* _Task prompt_
Write an exact copy of the entries below that leaves out all pictures.

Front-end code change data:
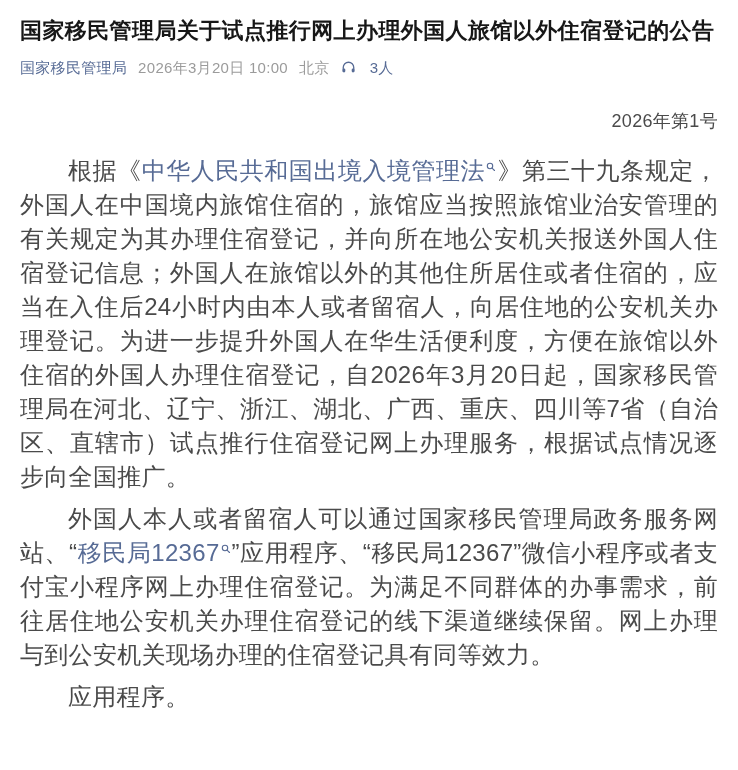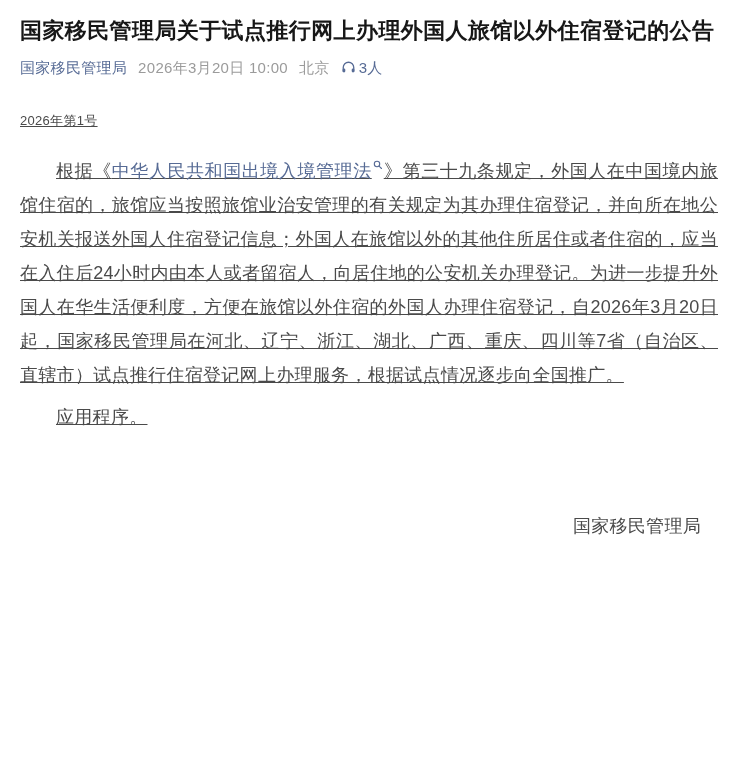--- a/index.html
+++ b/index.html
@@ -26,7 +26,7 @@
   .meta .gray { color:var(--gray,#9b9b9b); }
   .meta .listen {
     color:var(--link,#576b95); display:inline-flex; align-items:center;
-    gap:3px; cursor:pointer;
+    gap:14px; cursor:pointer;
   }
   .meta .listen svg { display:block; }
 

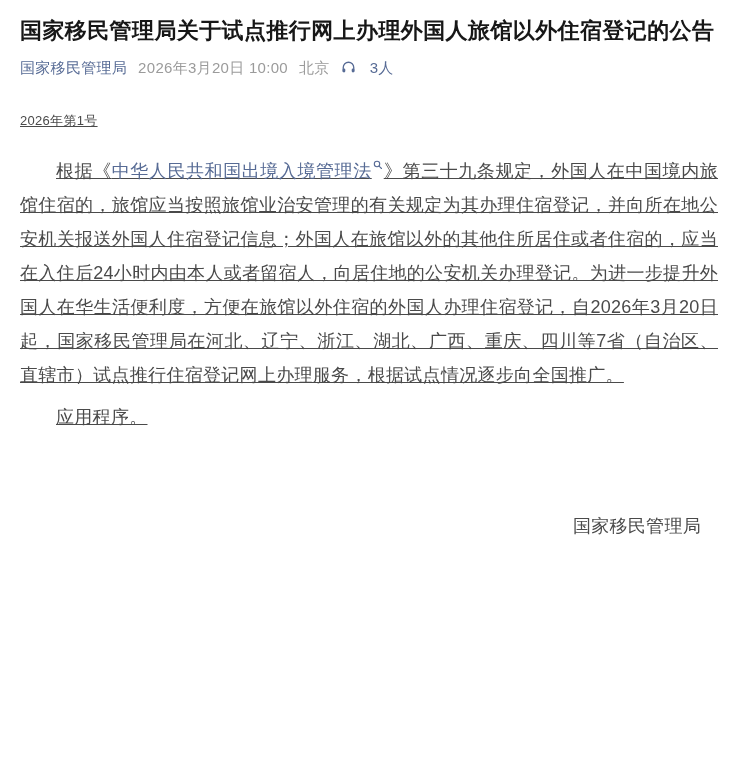--- a/index.html
+++ b/index.html
@@ -31,8 +31,8 @@
   .meta .listen svg { display:block; }
 
   .docnum {
-    font-size:13px; line-height:34px; letter-spacing:0.3px;
-    color:var(--body,#4a4a4a); text-align:left; margin-bottom:16px;text-decoration:underline;
+    font-size:18px; line-height:34px; letter-spacing:0.3px;
+    color:var(--body,#4a4a4a); text-align:right; margin-bottom:16px;
   }
 
   .para {

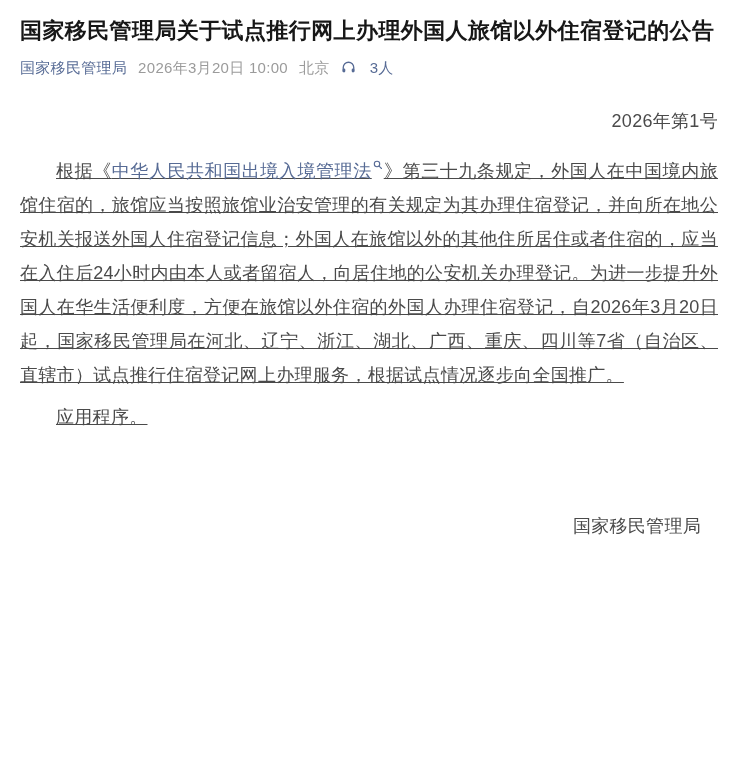--- a/index.html
+++ b/index.html
@@ -36,10 +36,9 @@
   }
 
   .para {
-    font-size:18px; line-height:34px; letter-spacing:0.3px;
+    font-size:24px; line-height:34px; letter-spacing:0.3px;
     color:var(--body,#4a4a4a); text-indent:2em; text-align:justify;
     margin-bottom:8px;
-    text-decoration:underline;
   }
   .wxlink { color:var(--link,#576b95); text-decoration:none; cursor:pointer; }
   .sup-search { vertical-align:7px; margin:0 1px; }

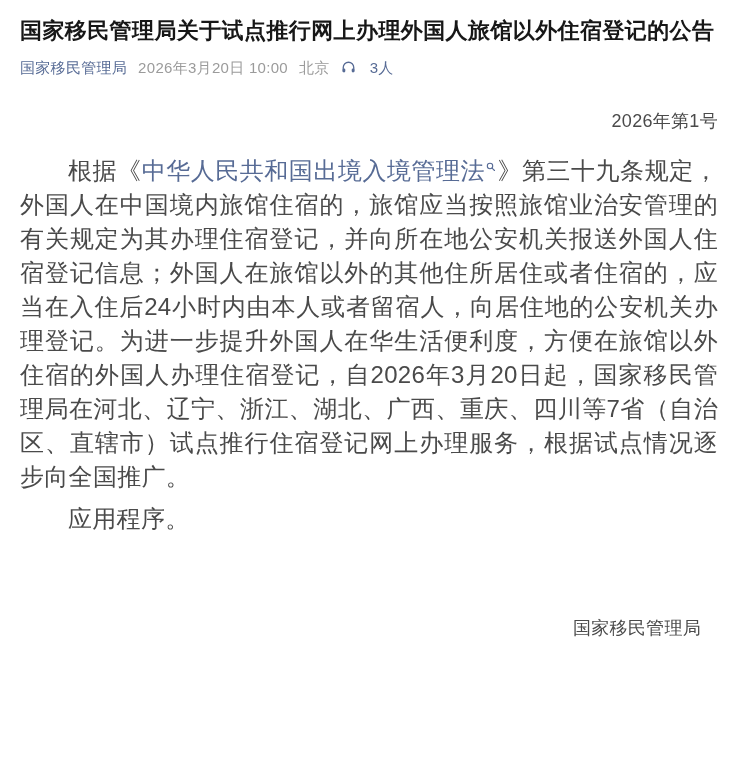--- a/index.html
+++ b/index.html
@@ -77,6 +77,10 @@
             <circle cx="8" cy="8" r="5.4" fill="none" stroke="currentColor" stroke-width="2.2"></circle>
             <line x1="12.6" y1="12.6" x2="17" y2="17" stroke="currentColor" stroke-width="2.2" stroke-linecap="round"></line>
           </svg></a>》第三十九条规定，外国人在中国境内旅馆住宿的，旅馆应当按照旅馆业治安管理的有关规定为其办理住宿登记，并向所在地公安机关报送外国人住宿登记信息；外国人在旅馆以外的其他住所居住或者住宿的，应当在入住后24小时内由本人或者留宿人，向居住地的公安机关办理登记。为进一步提升外国人在华生活便利度，方便在旅馆以外住宿的外国人办理住宿登记，自2026年3月20日起，国家移民管理局在河北、辽宁、浙江、湖北、广西、重庆、四川等7省（自治区、直辖市）试点推行住宿登记网上办理服务，根据试点情况逐步向全国推广。</p>
+      <p class="para">外国人本人或者留宿人可以通过国家移民管理局政务服务网站、“<a class="wxlink">移民局12367<svg class="sup-search" viewBox="0 0 20 20" width="10" height="10" aria-hidden="true">
+            <circle cx="8" cy="8" r="5.4" fill="none" stroke="currentColor" stroke-width="2.2"></circle>
+            <line x1="12.6" y1="12.6" x2="17" y2="17" stroke="currentColor" stroke-width="2.2" stroke-linecap="round"></line>
+          </svg></a>”应用程序、“移民局12367”微信小程序或者支付宝小程序网上办理住宿登记。为满足不同群体的办事需求，前往居住地公安机关办理住宿登记的线下渠道继续保留。网上办理与到公安机关现场办理的住宿登记具有同等效力。</p>
       <p class="para">应用程序。</p>
     </div>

* _Result for this task_
--- a/index.html
+++ b/index.html
@@ -26,7 +26,7 @@
   .meta .gray { color:var(--gray,#9b9b9b); }
   .meta .listen {
     color:var(--link,#576b95); display:inline-flex; align-items:center;
-    gap:3px; cursor:pointer;
+    gap:14px; cursor:pointer;
   }
   .meta .listen svg { display:block; }
 

--- a/index.html
+++ b/index.html
@@ -31,8 +31,8 @@
   .meta .listen svg { display:block; }
 
   .docnum {
-    font-size:13px; line-height:34px; letter-spacing:0.3px;
-    color:var(--body,#4a4a4a); text-align:left; margin-bottom:16px;text-decoration:underline;
+    font-size:18px; line-height:34px; letter-spacing:0.3px;
+    color:var(--body,#4a4a4a); text-align:right; margin-bottom:16px;
   }
 
   .para {

--- a/index.html
+++ b/index.html
@@ -36,10 +36,9 @@
   }
 
   .para {
-    font-size:18px; line-height:34px; letter-spacing:0.3px;
+    font-size:24px; line-height:34px; letter-spacing:0.3px;
     color:var(--body,#4a4a4a); text-indent:2em; text-align:justify;
     margin-bottom:8px;
-    text-decoration:underline;
   }
   .wxlink { color:var(--link,#576b95); text-decoration:none; cursor:pointer; }
   .sup-search { vertical-align:7px; margin:0 1px; }

--- a/index.html
+++ b/index.html
@@ -77,6 +77,10 @@
             <circle cx="8" cy="8" r="5.4" fill="none" stroke="currentColor" stroke-width="2.2"></circle>
             <line x1="12.6" y1="12.6" x2="17" y2="17" stroke="currentColor" stroke-width="2.2" stroke-linecap="round"></line>
           </svg></a>》第三十九条规定，外国人在中国境内旅馆住宿的，旅馆应当按照旅馆业治安管理的有关规定为其办理住宿登记，并向所在地公安机关报送外国人住宿登记信息；外国人在旅馆以外的其他住所居住或者住宿的，应当在入住后24小时内由本人或者留宿人，向居住地的公安机关办理登记。为进一步提升外国人在华生活便利度，方便在旅馆以外住宿的外国人办理住宿登记，自2026年3月20日起，国家移民管理局在河北、辽宁、浙江、湖北、广西、重庆、四川等7省（自治区、直辖市）试点推行住宿登记网上办理服务，根据试点情况逐步向全国推广。</p>
+      <p class="para">外国人本人或者留宿人可以通过国家移民管理局政务服务网站、“<a class="wxlink">移民局12367<svg class="sup-search" viewBox="0 0 20 20" width="10" height="10" aria-hidden="true">
+            <circle cx="8" cy="8" r="5.4" fill="none" stroke="currentColor" stroke-width="2.2"></circle>
+            <line x1="12.6" y1="12.6" x2="17" y2="17" stroke="currentColor" stroke-width="2.2" stroke-linecap="round"></line>
+          </svg></a>”应用程序、“移民局12367”微信小程序或者支付宝小程序网上办理住宿登记。为满足不同群体的办事需求，前往居住地公安机关办理住宿登记的线下渠道继续保留。网上办理与到公安机关现场办理的住宿登记具有同等效力。</p>
       <p class="para">应用程序。</p>
     </div>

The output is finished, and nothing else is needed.